Quote the line containing "12 for 96.00" and all lines that follow it in the listing below, exactly as written.

■ Provided data ■
----------------

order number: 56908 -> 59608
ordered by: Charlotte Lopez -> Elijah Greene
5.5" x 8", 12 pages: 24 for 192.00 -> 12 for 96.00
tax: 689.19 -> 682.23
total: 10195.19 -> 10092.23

----------------

■ Reply to the exercise ■
5.5" x 8", 12 pages: 24 for 192.00 -> 12 for 96.00
tax: 689.19 -> 682.23
total: 10195.19 -> 10092.23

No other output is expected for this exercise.